Global Economy Expert

Pascal de Lima (PhD economics - Sciences Po) is Chief economist of CGI Business Consulting and guest speaker in several schools and conferences. He is a French economist and knowledge manager (KM). He applies his knowledge of economics to the field of KM to solve management consulting challenges. He lectured economics at Sciences Po in Paris and has also taught economics in several of France's top universities (HEC, ESSEC, Sup de Co, Engineering Schools and PREPA...) for a total of 18 years. As an essayist, he wrote more than 200 Op-Eds for major media outlets in France, 10 books and 5 referenced academic articles. He regularly gives lectures at international economics conferences.

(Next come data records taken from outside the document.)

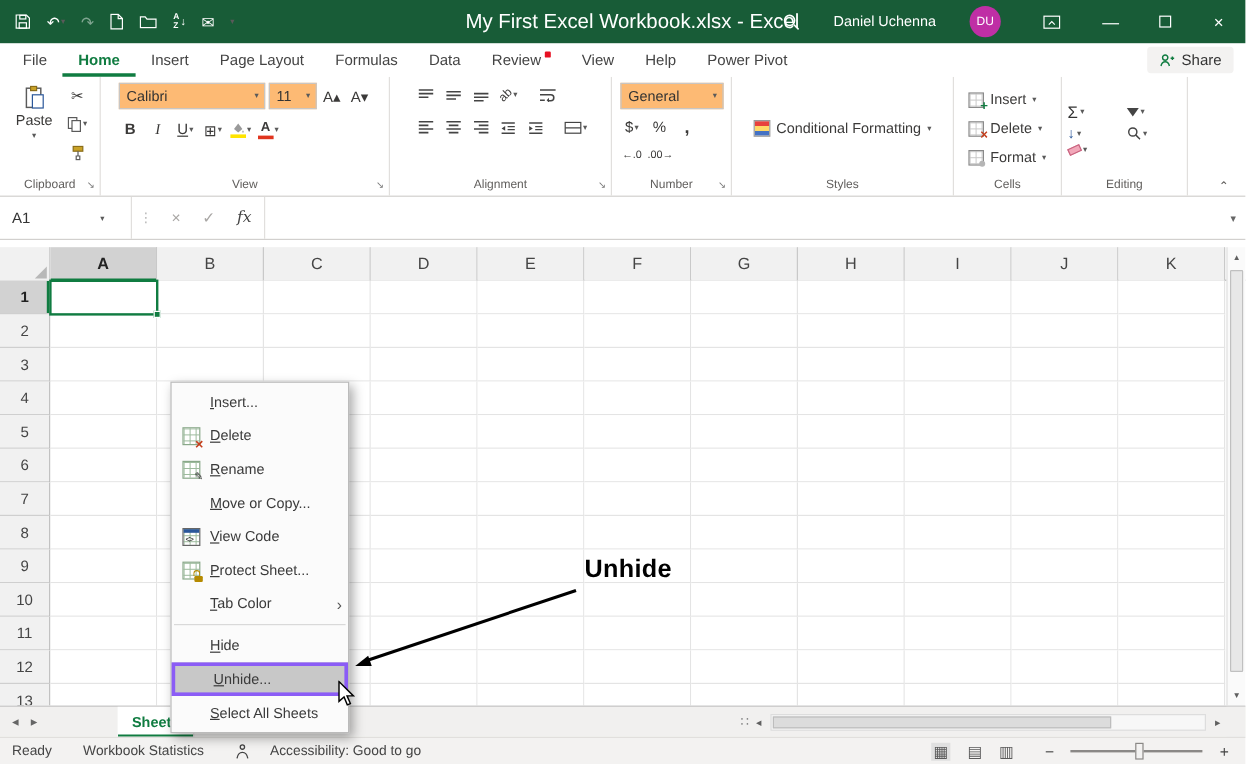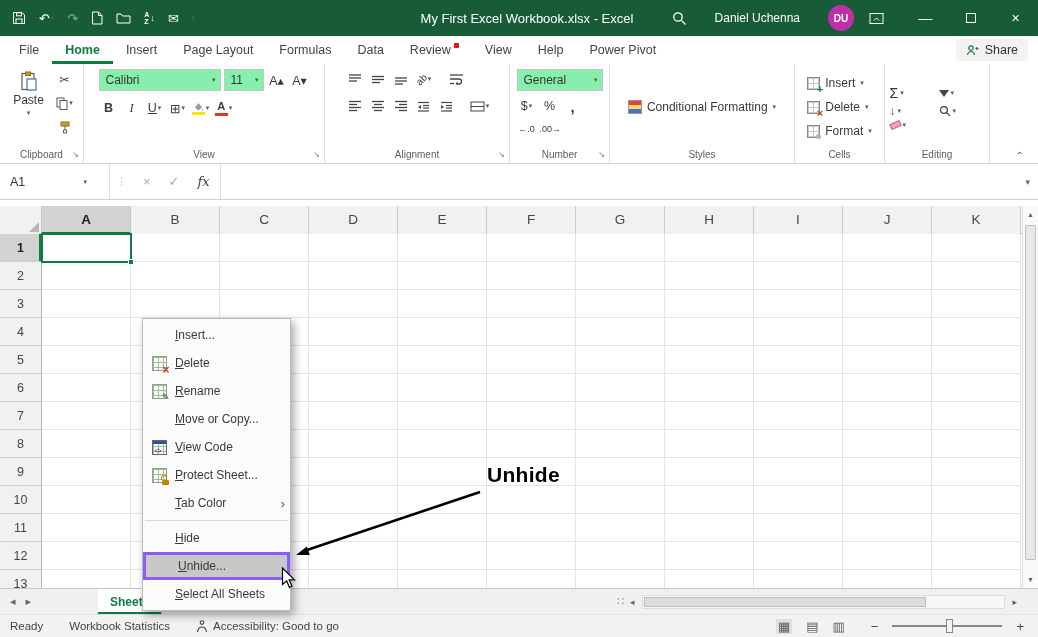--- a/index.html
+++ b/index.html
@@ -16,7 +16,7 @@
 .dim{opacity:.45}
 .azs{display:flex;flex-direction:column;font-size:7px;font-weight:bold;line-height:1}
 .azarrow{font-size:9px}
-.wtitle{position:absolute;left:16px;right:0;text-align:center;font-size:13px;pointer-events:none}
+.wtitle{position:absolute;left:16px;right:0;text-align:center;font-size:17px;pointer-events:none}
 .tbr{position:absolute;right:0;top:0;height:36px;display:flex;align-items:center;z-index:2}
 .tsearch{margin-right:28px}
 .uname{font-size:12px;margin-right:28px}

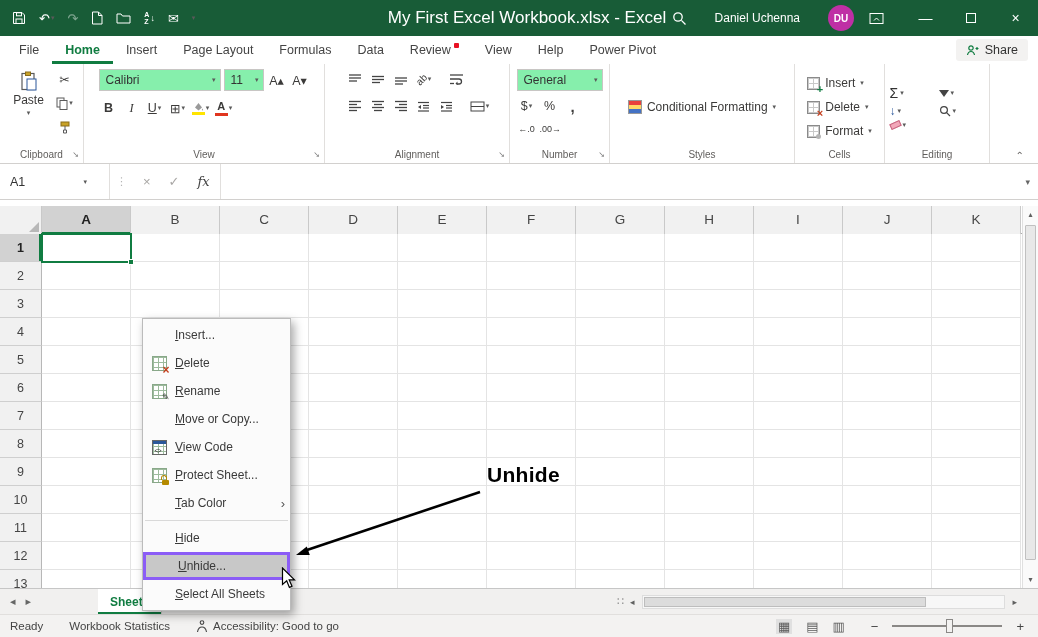--- a/index.html
+++ b/index.html
@@ -20,7 +20,7 @@
 .tbr{position:absolute;right:0;top:0;height:36px;display:flex;align-items:center;z-index:2}
 .tsearch{margin-right:28px}
 .uname{font-size:12px;margin-right:28px}
-.avatar{width:26px;height:26px;border-radius:50%;background:var(--avatar_magenta,#BF2FA5);display:flex;align-items:center;justify-content:center;font-size:10px;font-weight:bold;}
+.avatar{width:26px;height:26px;border-radius:50%;background:var(--avatar_magenta,#BF2FA5);display:flex;align-items:center;justify-content:center;font-size:10px;font-weight:normal;margin-right:20px}
 .ribdisp{margin-right:4px}
 .wbtn{width:45px;height:36px;display:flex;align-items:center;justify-content:center;font-size:14px}
 .maxbox{width:10px;height:10px;border:1px solid #fff}

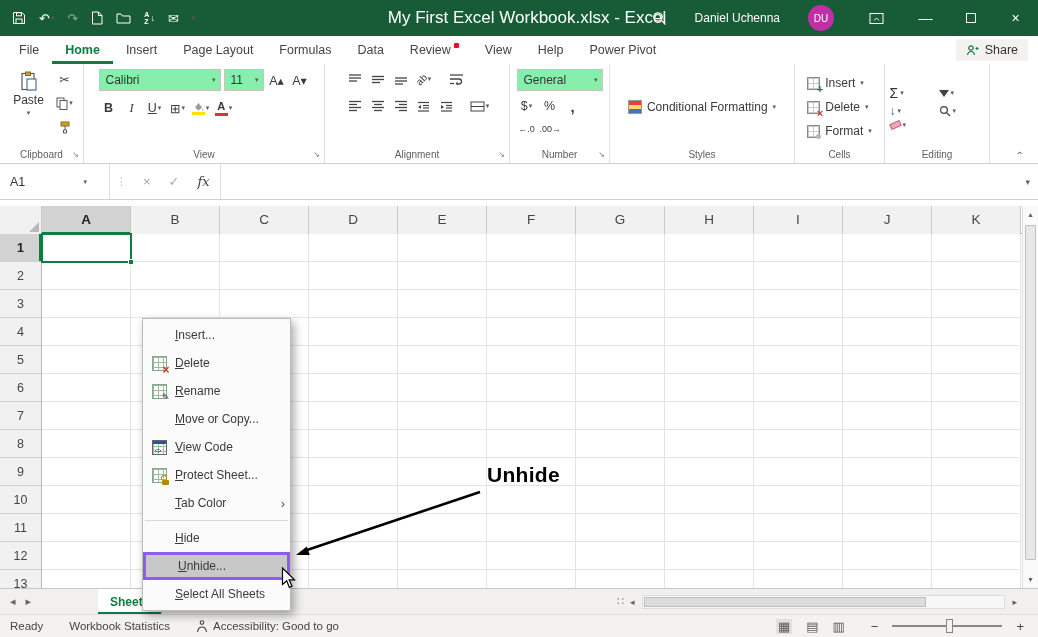--- a/index.html
+++ b/index.html
@@ -41,7 +41,7 @@
 .grow-r{display:flex;align-items:center;gap:3px}
 .ibtn{min-width:20px;height:20px;display:flex;align-items:center;justify-content:center;font-size:12.5px;color:#3B3A39;gap:1px}
 .dd{font-size:7px;color:#5A5A5A}
-.combo{height:22px;border:1px solid #C8C6C4;background:#86efac;display:flex;align-items:center;font-size:12px;padding:0 4px 0 6px;color:#333}
+.combo{height:22px;border:1px solid #C8C6C4;background:#fdba74;display:flex;align-items:center;font-size:12px;padding:0 4px 0 6px;color:#333}
 .combo .dd{margin-left:auto;padding-left:4px}
 .g-clipboard{width:84px}.g-font{width:241px}.g-align{width:185px}.g-number{width:100px}.g-styles{width:185px}.g-cells{width:90px}.g-editing{width:105px}
 .paste{display:flex;flex-direction:column;align-items:center;gap:2px;width:40px;font-size:12px;color:#3B3A39;padding-top:2px}

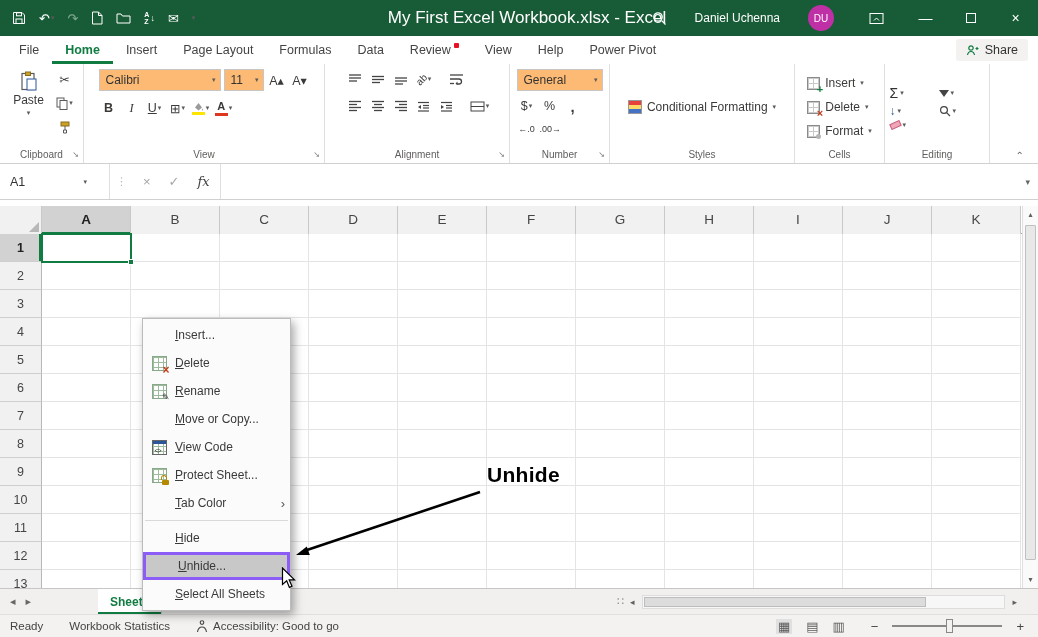--- a/index.html
+++ b/index.html
@@ -110,7 +110,7 @@
 
 .statusbar{position:absolute;left:0;right:0;bottom:0;height:23px;background:#F3F2F1;border-top:1px solid #E1DFDD;display:flex;align-items:center;font-size:11.5px;color:#444;z-index:10}
 .sb-left{display:flex;align-items:center;gap:26px;margin-left:10px}
-.accitem{display:flex;align-items:flex-start;gap:5px}
+.accitem{display:flex;align-items:flex-start;gap:17px}
 .sb-right{margin-left:auto;display:flex;align-items:center;gap:14px;margin-right:14px}
 .viewic{font-size:13px;color:#5A5A5A}
 .viewic.active{background:#E0E0E0;padding:0 2px}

He specializes in economic foresight. His work is centered around monitoring and prospective thinking with primary focus on the assessment of the economic, social and environmental impact of innovations. After 14 years in the field of management consulting for the financial and banking sector (Ernst & Young, Cap Gemini, Chief Economist & KM at Arthur D.Little and Altran), he founded Economic Cell in 2013, an idea laboratory and consultancy whose purpose is to study market evolutions in light of economic transformations brought about by innovation. In 2017, he joined Harwell Management as Chief Economist, and in 2020, has become a teacher at Aivancity. He holds a PhD degree in Economics from the Paris Institute of Political Studies (Sciences Po), a Masters in Industrial Economics from Panthéon-Sorbonne Paris 1 and a Masters in Financial engineering from a top French business school.